The process then was a whirl. The evenings in my airbnb, doing long runs through Bristolian suburbs, the sharing of ideas with Sarah Bodman and the the postgraduate students at UWE, and the conversations with Angie, both for an online event and in her motorcar - these all fed into the poems I wrote, that were to be finished in this week so they could be printed there and then! We found an old cast in the press that said ‘25 poems’, next to an image of a cock and bull, and i leapt on this as the title. So 25 poems. A perfect chance for me to exorcise a desire to write one word poems I thought, following Aram Saroyan and 16 were created, for the opening and closes pages. Then notes, fragments, overheard conversations, things I thought when I was not thinking, these began coming together for the remaining 9 poems - with a sense always of the vernacular of letterpress and printing, of the terminology, the vocabulary, the intense sense of workable knowledge.

By the last day, Angie and Pat were typesetting the poems, we were discussing the various types for each poem, Caslon, Gill Sans, Perpetua and the like, and then seeing my poems, upside down and in reverse, in lead laid out before us. Printing continued after I left, and I was let off with the labour really, being too much of a novice to be of any use. The result will be released later in the year, after much careful work by Angie. What a privilege to have my poems cared for thus.
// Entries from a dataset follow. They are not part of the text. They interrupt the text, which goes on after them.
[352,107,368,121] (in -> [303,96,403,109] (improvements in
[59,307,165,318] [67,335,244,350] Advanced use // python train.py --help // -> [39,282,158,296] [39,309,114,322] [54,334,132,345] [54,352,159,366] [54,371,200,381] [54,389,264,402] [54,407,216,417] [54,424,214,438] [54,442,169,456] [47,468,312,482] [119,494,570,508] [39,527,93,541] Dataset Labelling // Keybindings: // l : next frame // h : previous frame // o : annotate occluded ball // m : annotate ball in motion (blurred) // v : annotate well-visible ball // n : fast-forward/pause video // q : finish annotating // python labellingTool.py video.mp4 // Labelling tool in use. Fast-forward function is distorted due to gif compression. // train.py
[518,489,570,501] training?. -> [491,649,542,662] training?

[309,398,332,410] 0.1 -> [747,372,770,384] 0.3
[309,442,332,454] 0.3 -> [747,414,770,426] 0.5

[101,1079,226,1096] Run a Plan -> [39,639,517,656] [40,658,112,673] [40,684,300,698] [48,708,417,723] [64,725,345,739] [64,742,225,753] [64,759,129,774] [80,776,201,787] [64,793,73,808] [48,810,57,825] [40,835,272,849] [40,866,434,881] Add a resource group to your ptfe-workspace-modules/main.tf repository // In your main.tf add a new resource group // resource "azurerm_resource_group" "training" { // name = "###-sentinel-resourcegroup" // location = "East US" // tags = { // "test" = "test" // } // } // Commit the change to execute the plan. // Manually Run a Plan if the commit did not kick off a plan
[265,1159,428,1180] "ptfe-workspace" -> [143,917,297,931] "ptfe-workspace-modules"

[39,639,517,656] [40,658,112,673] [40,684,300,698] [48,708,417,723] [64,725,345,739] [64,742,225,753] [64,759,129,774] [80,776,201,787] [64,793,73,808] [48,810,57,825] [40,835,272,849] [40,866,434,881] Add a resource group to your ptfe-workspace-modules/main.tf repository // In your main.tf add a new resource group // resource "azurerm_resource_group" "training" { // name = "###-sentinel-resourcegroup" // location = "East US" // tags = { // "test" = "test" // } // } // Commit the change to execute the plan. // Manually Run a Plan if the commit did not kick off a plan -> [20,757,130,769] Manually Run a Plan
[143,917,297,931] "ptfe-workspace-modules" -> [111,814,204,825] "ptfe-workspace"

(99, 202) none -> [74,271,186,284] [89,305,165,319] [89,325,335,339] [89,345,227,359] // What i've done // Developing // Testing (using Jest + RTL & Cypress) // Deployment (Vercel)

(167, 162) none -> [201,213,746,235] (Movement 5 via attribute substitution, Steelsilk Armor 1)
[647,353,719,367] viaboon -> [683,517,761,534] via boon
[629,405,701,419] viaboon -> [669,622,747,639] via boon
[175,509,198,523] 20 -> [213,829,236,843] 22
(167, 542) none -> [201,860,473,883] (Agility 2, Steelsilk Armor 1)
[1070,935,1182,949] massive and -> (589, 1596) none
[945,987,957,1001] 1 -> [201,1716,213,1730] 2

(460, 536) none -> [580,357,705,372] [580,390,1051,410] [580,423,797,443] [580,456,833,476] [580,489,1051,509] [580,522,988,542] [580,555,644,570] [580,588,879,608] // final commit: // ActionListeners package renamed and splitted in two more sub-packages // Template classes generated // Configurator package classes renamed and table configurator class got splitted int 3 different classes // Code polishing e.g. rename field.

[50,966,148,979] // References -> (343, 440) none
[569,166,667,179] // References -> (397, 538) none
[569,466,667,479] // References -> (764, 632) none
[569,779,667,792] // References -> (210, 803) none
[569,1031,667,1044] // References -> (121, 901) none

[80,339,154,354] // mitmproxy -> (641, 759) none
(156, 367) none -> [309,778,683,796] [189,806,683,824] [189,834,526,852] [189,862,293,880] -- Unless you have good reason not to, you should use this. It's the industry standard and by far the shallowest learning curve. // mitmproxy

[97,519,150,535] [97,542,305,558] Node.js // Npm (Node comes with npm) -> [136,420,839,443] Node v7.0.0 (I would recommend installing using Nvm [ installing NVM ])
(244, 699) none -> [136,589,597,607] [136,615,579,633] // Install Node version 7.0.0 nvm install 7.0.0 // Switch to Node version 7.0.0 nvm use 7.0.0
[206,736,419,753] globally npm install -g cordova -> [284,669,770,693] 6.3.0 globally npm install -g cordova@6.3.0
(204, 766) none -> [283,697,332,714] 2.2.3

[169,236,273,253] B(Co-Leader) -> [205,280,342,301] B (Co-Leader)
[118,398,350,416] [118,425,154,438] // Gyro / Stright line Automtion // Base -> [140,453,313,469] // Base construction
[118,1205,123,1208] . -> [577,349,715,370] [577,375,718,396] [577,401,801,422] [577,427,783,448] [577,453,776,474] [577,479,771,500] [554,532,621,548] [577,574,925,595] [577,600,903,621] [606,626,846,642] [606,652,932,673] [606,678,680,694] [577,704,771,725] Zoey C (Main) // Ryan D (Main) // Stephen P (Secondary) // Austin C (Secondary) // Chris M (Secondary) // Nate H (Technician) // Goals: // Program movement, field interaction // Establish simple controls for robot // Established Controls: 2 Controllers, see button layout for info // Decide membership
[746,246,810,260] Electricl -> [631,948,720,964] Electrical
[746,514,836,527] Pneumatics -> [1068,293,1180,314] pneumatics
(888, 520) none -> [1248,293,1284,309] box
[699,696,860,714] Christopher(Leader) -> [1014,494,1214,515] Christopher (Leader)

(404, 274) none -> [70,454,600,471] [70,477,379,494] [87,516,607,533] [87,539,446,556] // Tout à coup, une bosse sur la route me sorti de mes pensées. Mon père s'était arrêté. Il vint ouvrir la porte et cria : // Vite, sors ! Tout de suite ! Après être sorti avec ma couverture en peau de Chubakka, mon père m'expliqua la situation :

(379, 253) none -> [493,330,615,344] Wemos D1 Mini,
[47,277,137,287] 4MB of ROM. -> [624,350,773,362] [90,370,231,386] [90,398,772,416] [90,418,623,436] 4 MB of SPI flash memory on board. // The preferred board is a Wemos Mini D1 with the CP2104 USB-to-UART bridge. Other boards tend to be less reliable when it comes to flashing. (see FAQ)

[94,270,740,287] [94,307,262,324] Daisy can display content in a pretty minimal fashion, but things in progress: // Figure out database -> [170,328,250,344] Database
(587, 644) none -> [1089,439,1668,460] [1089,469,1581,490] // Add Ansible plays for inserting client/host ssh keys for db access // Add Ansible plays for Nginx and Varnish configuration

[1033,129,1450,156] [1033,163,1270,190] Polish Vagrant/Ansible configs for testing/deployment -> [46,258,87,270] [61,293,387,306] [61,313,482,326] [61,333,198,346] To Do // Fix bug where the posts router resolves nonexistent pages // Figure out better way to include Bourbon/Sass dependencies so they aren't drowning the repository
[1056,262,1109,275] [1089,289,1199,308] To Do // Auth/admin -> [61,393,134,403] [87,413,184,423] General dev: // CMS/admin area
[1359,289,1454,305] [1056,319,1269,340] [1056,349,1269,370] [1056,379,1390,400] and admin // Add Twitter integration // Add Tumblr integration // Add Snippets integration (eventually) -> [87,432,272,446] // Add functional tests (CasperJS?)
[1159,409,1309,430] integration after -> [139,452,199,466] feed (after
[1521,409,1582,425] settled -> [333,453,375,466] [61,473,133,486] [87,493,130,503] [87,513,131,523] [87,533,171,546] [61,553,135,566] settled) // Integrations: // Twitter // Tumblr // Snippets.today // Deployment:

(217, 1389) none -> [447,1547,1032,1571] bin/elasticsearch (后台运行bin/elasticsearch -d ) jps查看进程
Again, a thanks to Angie. Her active efforts to make everything easy for me, and to make a space between poetry and letterpress which I doubt has ever existed in this way, was matched by the sincerity and hospitality of Pat Randle, who essentially let me, a stranger, into his place of work, his second home by all accounts, just on the word of Angie and gave me every possible benefit of the doubt. The publication will bear our three names upon it together and this fills me with satisfaction, for the publication will not only be a beautiful thing, but it will be a symbol of a similarly brilliant process and time.